平原に夕べの鐘が鳴り響いてくると、農民夫婦は手を休め静かに祈る――。フランスの画家ミレーが油彩画「晩鐘」に描いた構図である。

首を垂れる妻の背後に教会の塔が小さく見えている。尖塔(せんとう)ではなさそうだが、高さはかなりありそうだ。鐘はそこで打たれている。

ゴシック建築の代表とされるドイツ・ケルンの「大聖堂」はその高さに圧倒される。かつてケルン市内を徒歩で巡ったことがあるが、どこに行っても大聖堂が目に入り、さながら位置情報だった。鐘が時を告げると、教会が時間と空間を支配していた中世の趣がした。

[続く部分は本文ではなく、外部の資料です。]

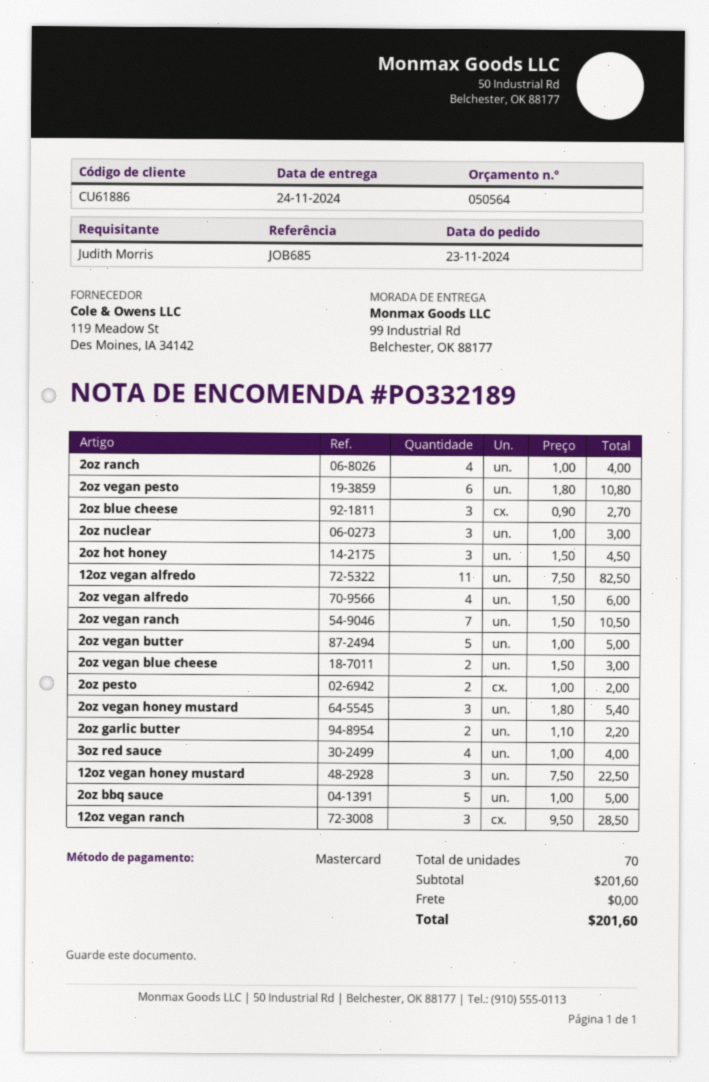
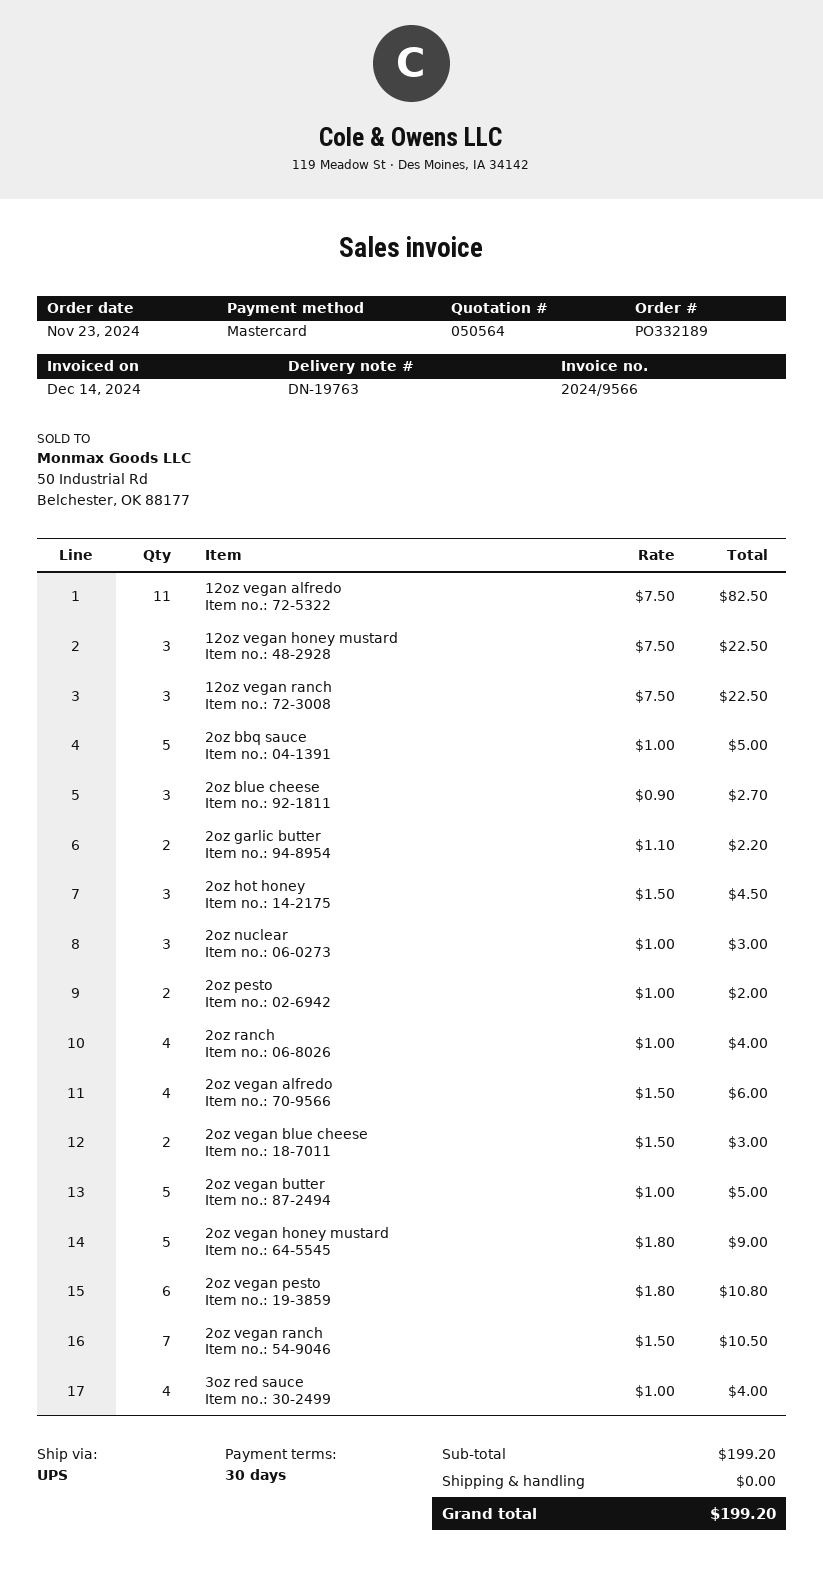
2oz vegan honey mustard: 3 x 1.80 = 5.40 -> 5 x 1.80 = 9.00
12oz vegan ranch: 3 x 9.50 = 28.50 -> 3 x 7.50 = 22.50
subtotal: 201.60 -> 199.20
total: 201.60 -> 199.20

「晩鐘」では農民夫婦のみが描かれているが、平原では多くの人が夕べの祈りを捧(ささ)げていたはずである。そんな鐘の音に合わせて生活していた時代から、やがて懐中時計、そして腕時計が普及すると、時間は教会から離れ、個人化していった。

空間も同様。都市の高層建造物はさほど特徴がなく、シンボルとなる「塔」が見当たらない。うっかりすると、どこにいるのかが分からなくなり、慌ててスマートフォンの位置情報で確かめる破目に陥る。むろんスマホは各自所有。そんなわけで個人化に拍車が掛かっているように思えるのである。

唯一と言っていいほど国民が時間と空間を共有するのは大晦日(おおみそか)ではあるまいか。各地の寺院から除夜の鐘が鳴り渡り、カウントダウンで新年を迎え、初詣で祈る。このアイデンティティーを大切にしたい。良いお年を。